WHAT NEEDS TO BE DONE —
Take from the records below each line that holds "date".

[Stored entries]
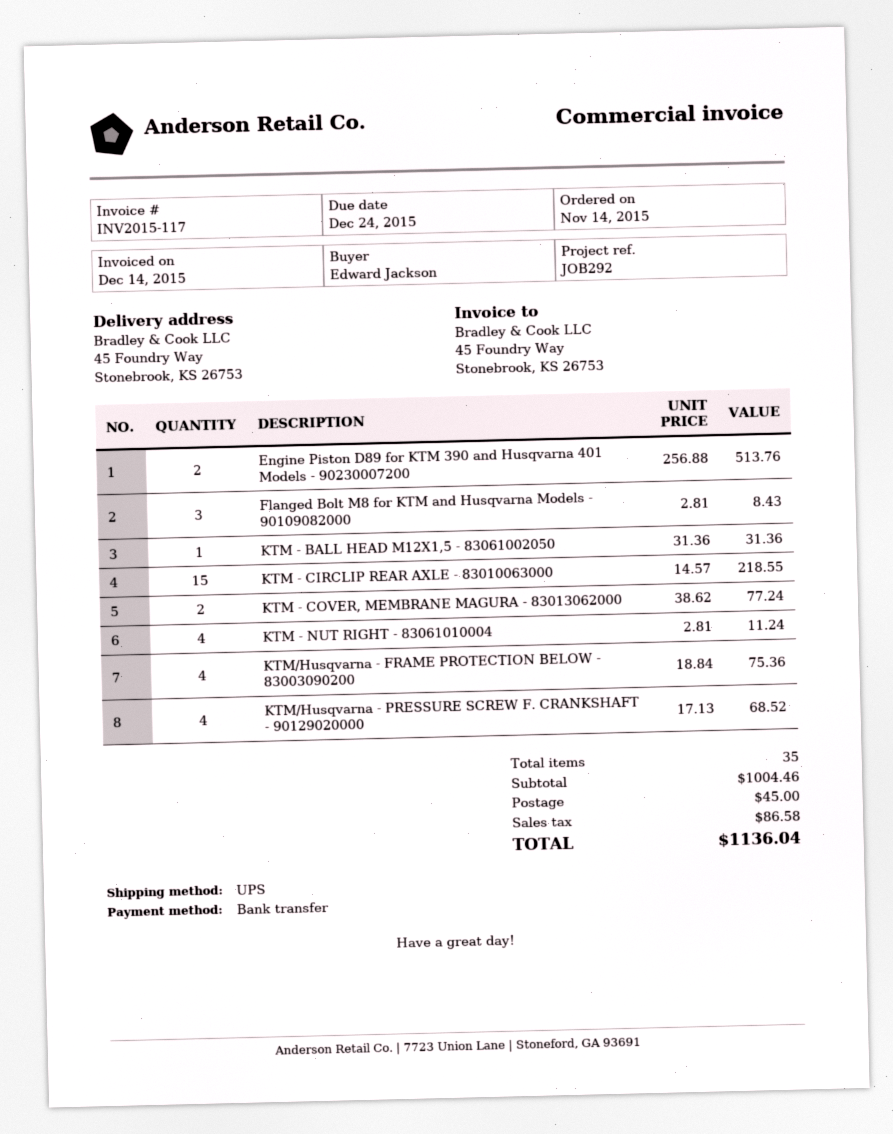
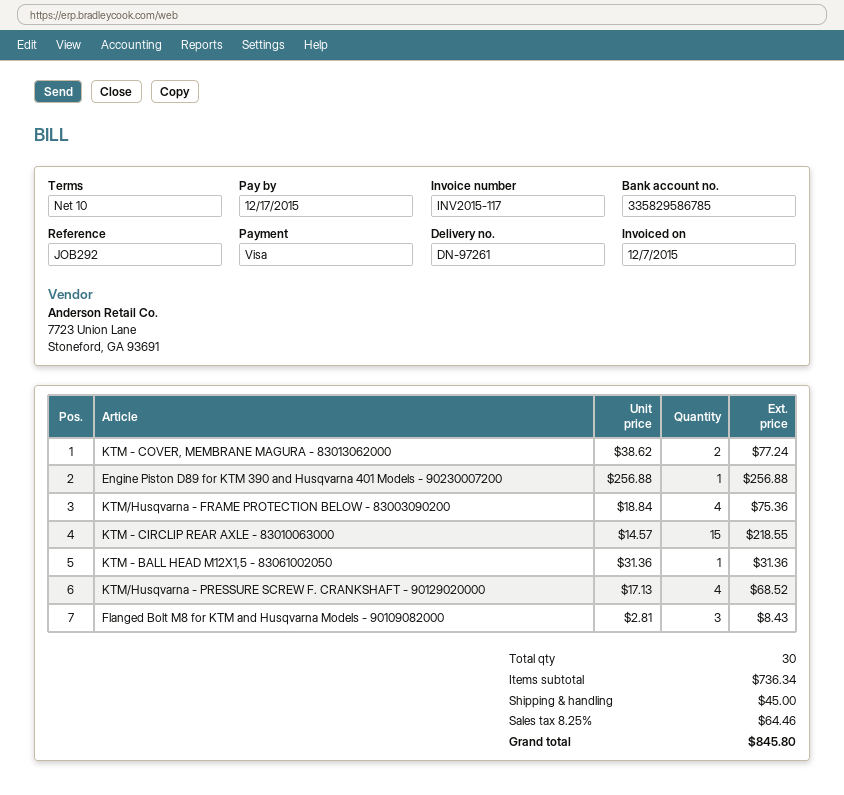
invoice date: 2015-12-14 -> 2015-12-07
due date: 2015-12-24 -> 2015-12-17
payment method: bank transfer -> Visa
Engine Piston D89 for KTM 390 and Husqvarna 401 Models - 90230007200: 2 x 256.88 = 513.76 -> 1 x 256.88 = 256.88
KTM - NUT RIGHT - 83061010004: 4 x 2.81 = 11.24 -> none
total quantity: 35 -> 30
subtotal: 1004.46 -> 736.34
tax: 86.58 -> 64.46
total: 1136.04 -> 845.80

SOLVED EXERCISE —
invoice date: 2015-12-14 -> 2015-12-07
due date: 2015-12-24 -> 2015-12-17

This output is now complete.